Tarif edildiğimiz sözcüğe ait, her konu hakkında önceden belirlenip ortaya konmuş, neredeyse "matbu" diyebileceğimiz bir "fikirler paketi" var.
Konu başlığı verildiğinde paketi açıp uygun olan fikri çıkarıp ortaya koymamız bekleniyor.
Çıkarıp koyuyoruz.
Yani aslında işimiz kolay.
Her seferinde uzun uzun anlatıp yazmamıza gerek yok. Paketten çıkarmak yetiyor.
Aslında "parola"yı söyler gibi, tarif edildiğimiz sözcüğü fısıldamak bile yeterli olabilir.
"Laik" deriz mesela ya da "muhafazakár" veya "feminist"... Yeter. Altlarındaki klişeler herkesçe biliniyor nasıl olsa.
Bu işin kötü tarafı, herkesin tarif edildiği sözcüğün kapsadığı alana hapsolmuş olması.
Oradan dışarı çıkılamıyor.
Yasak mı?
Değil.
Ama çıkanlar "dönek"ten tutun da "şerefsiz"e kadar çeşitli sıfatlarla anılıyor.
* * *
Kimse kendi başına taraf olamıyor.
Bırakmıyorlar.
Oluşmuş taraflar var, illa onlardan birine dahil olmamız isteniyor.
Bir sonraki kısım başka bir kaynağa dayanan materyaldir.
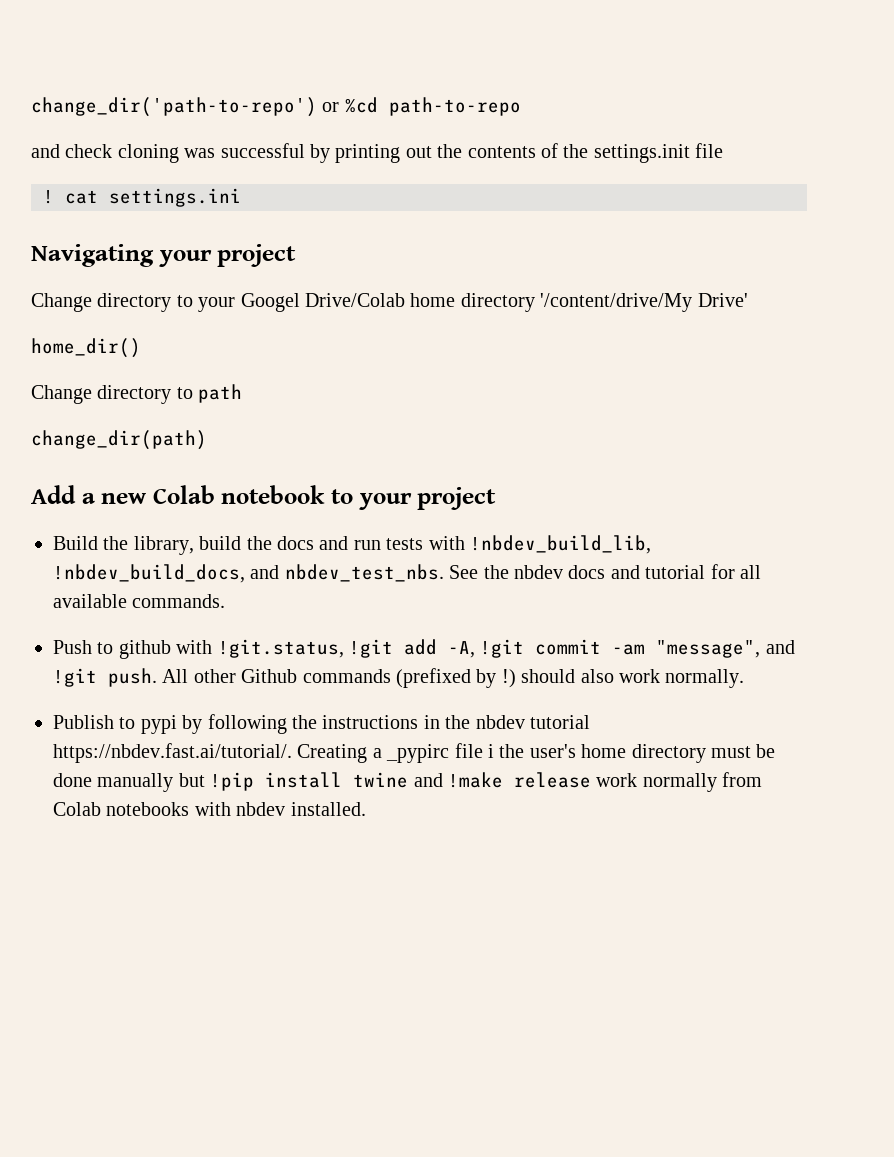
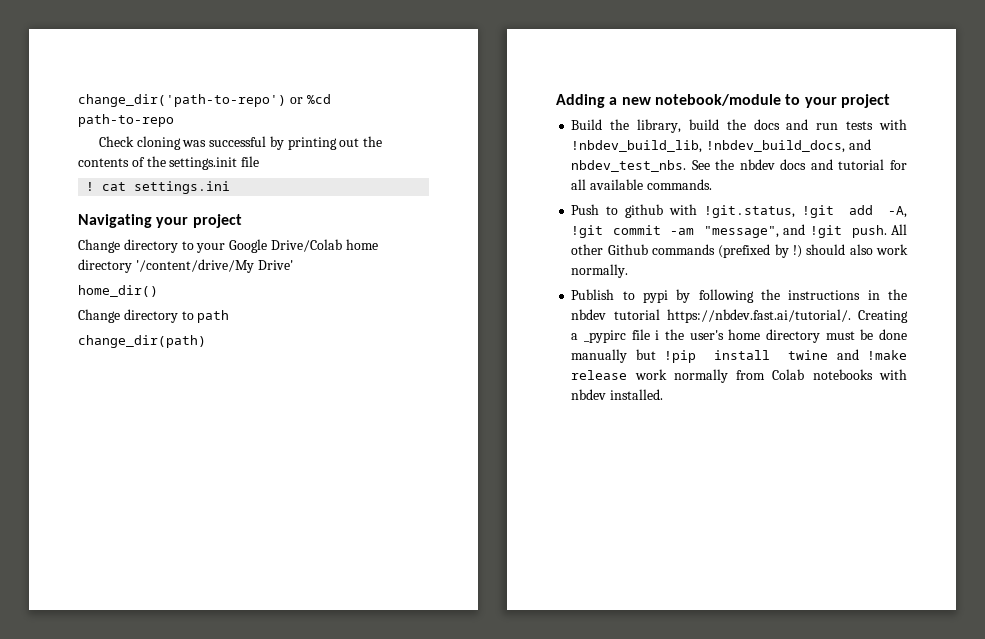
[31,144,113,158] and check -> [98,136,134,147] Check
[240,293,300,312] Googel -> [229,239,268,253] Google
[31,485,76,504] Add -> [556,94,605,108] Adding
[152,485,326,504] Colab notebook -> [654,94,781,106] notebook/module

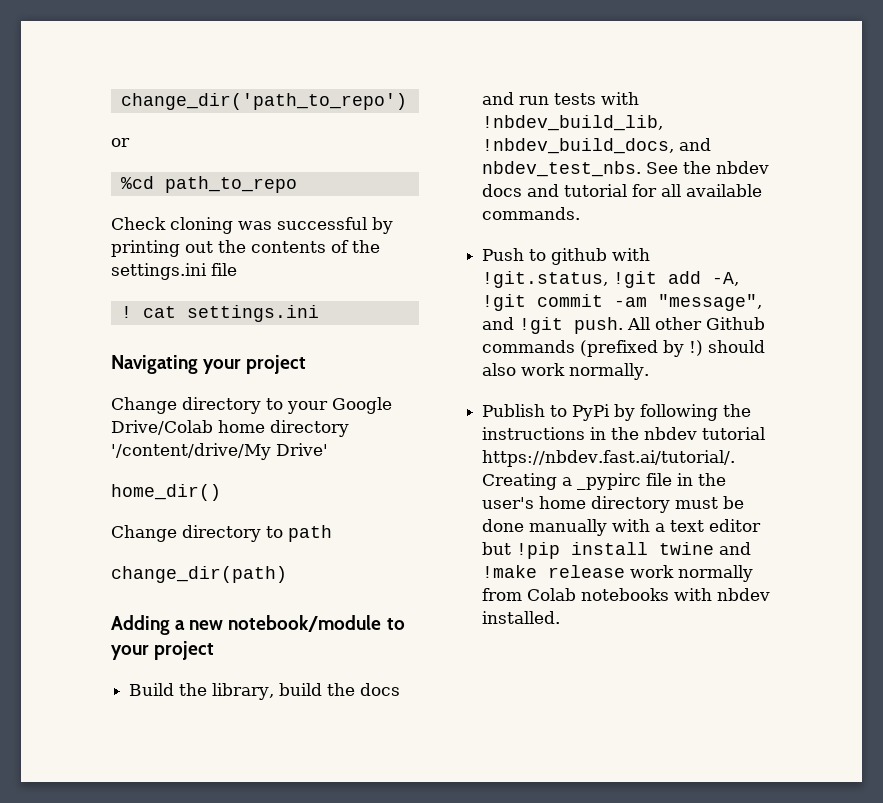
[78,94,286,107] change_dir('path-to-repo') -> [120,93,407,110] change_dir('path_to_repo') //
[306,94,331,104] [78,114,174,127] %cd path-to-repo -> [120,176,297,193] // %cd path_to_repo
[169,157,238,170] settings.init -> [111,263,207,280] settings.ini
[643,290,669,303] pypi -> [572,404,611,421] PyPi
[655,330,660,340] i -> [677,473,694,486] in
(628, 356) none -> [612,519,762,532] with a text editor

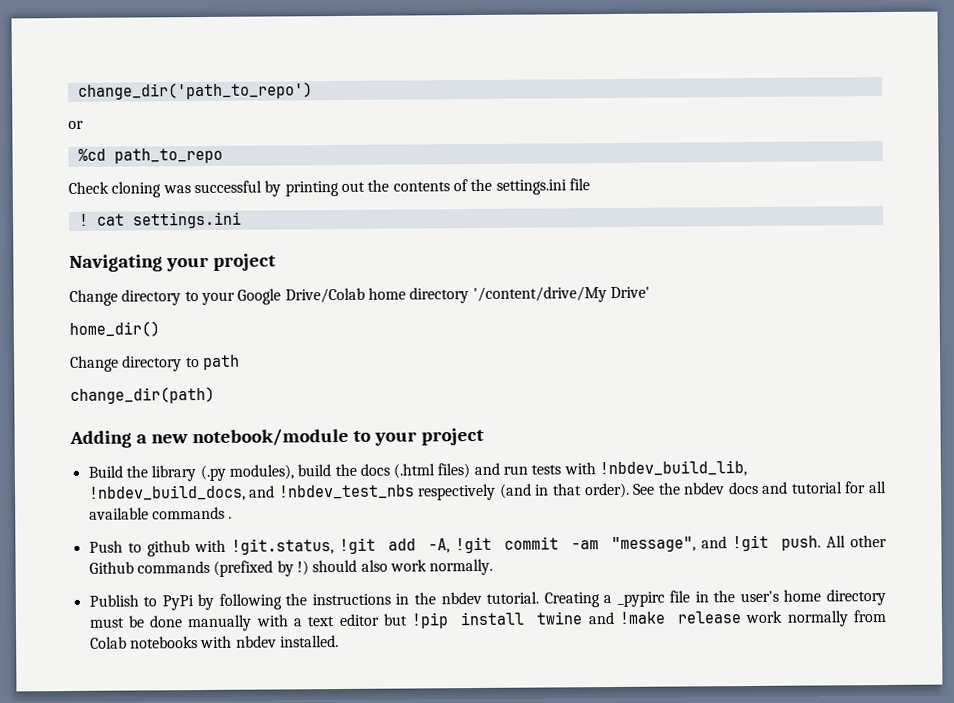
[212,683,275,700] library, -> [151,464,294,482] library (.py modules),
(401, 689) none -> [393,463,471,479] (.html files)
[482,161,642,177] nbdev_test_nbs. -> [277,482,630,501] !nbdev_test_nbs respectively (and in that order).
[482,207,581,220] commands. -> [151,506,233,520] commands .
[702,427,766,440] [482,450,736,467] tutorial https://nbdev.fast.ai/tutorial/. -> [486,591,540,604] tutorial.

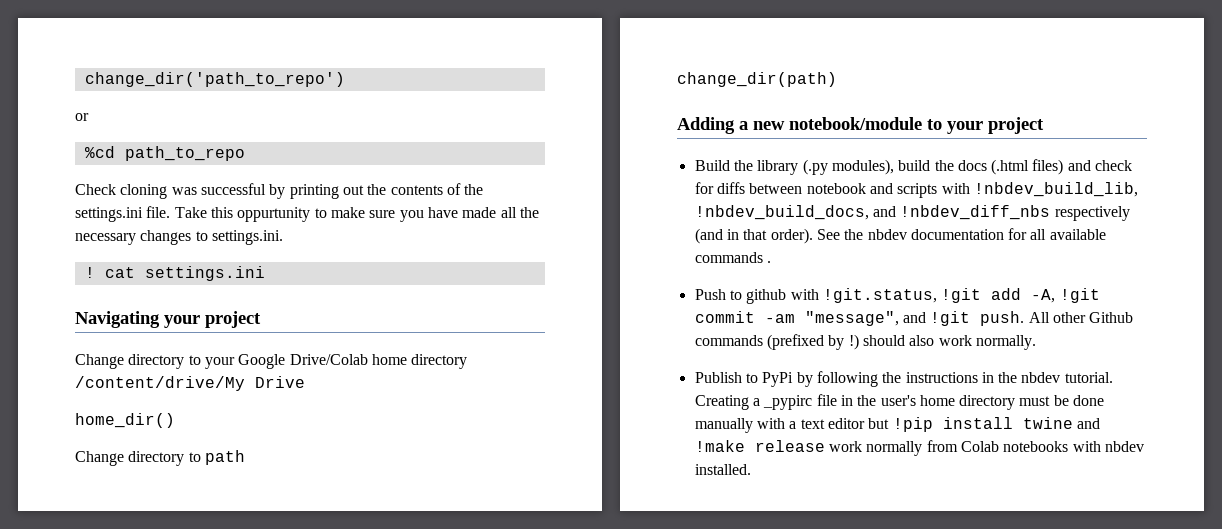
[568,178,590,191] file -> [146,206,539,222] [75,230,283,245] file. Take this oppurtunity to make sure you have made all the necessary changes to settings.ini.
[472,286,650,304] '/content/drive/My Drive' -> [75,376,305,391] /content/drive/My Drive
[503,464,562,475] run tests -> [1095,160,1133,171] [694,182,938,198] check for diffs between notebook and scripts
[277,484,415,500] !nbdev_test_nbs -> [900,205,1051,220] !nbdev_diff_nbs
[727,481,843,495] docs and tutorial -> [910,229,1004,240] documentation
Ve illa öteki taraflara karşı. Daima, her şartta, her konuda.
Ana başlıkta hemfikir olup alt başlıklarda ayrılmak zaman zaman... Olmuyor, kabul görmüyor.
Herkes iyiden, güzelden, doğrudan, ahlaktan, dürüstlükten, özgürlükten, haktan, hukuktan, adaletten yana olduğunu söylüyor. Ama bunların bazen adres değiştirdiğini fark etmiyor. Sabitlendiği yerde boş yere nöbet tutuyor.
* * *
Herkes, herkesi kendi bulunduğu yere çekmek istiyor.
Oranın en doğru yer olduğunu düşündüğü için mi?
Her zaman değil.
Bazen sadece bunu kendi kendisine doğrulama ihtiyacı hissettiği için.
Herkes karşısındakinin sarıldığı öğretilerin köhnediği, yeniden yorumlanması gerektiği fikrinde. Fakat kendisininkinin her çağa uygun olduğunu düşünüyor.
Ve herkes birbirini yiyor.
Ve tarafların birbirinden böyle katı, kesin sınırlarla ayrılmış olması yüzünden Türkiye’de hiçbir sorun çözülemiyor.
Durumumuz bu doktorcum!
Ne dersiniz?
Kurtulur muyuz?
MIŞ-MUŞ
Evlilik, intihar eğilimini azaltıyormuş."Ölüm"ü görünce hayata razı oluyor demek insan!
Irak operasyonunun bitişi Başbakan’a bile sürpriz olmuş.Fakat Başbakan’a sürpriz olması bile sürpriz olmadı.
Tuba Ünsal, "En iyi dönem ilişkinin ilk 3 ayı" demiş."Ötesini kaç kere gördü acaba?" diye soran olur korkarım!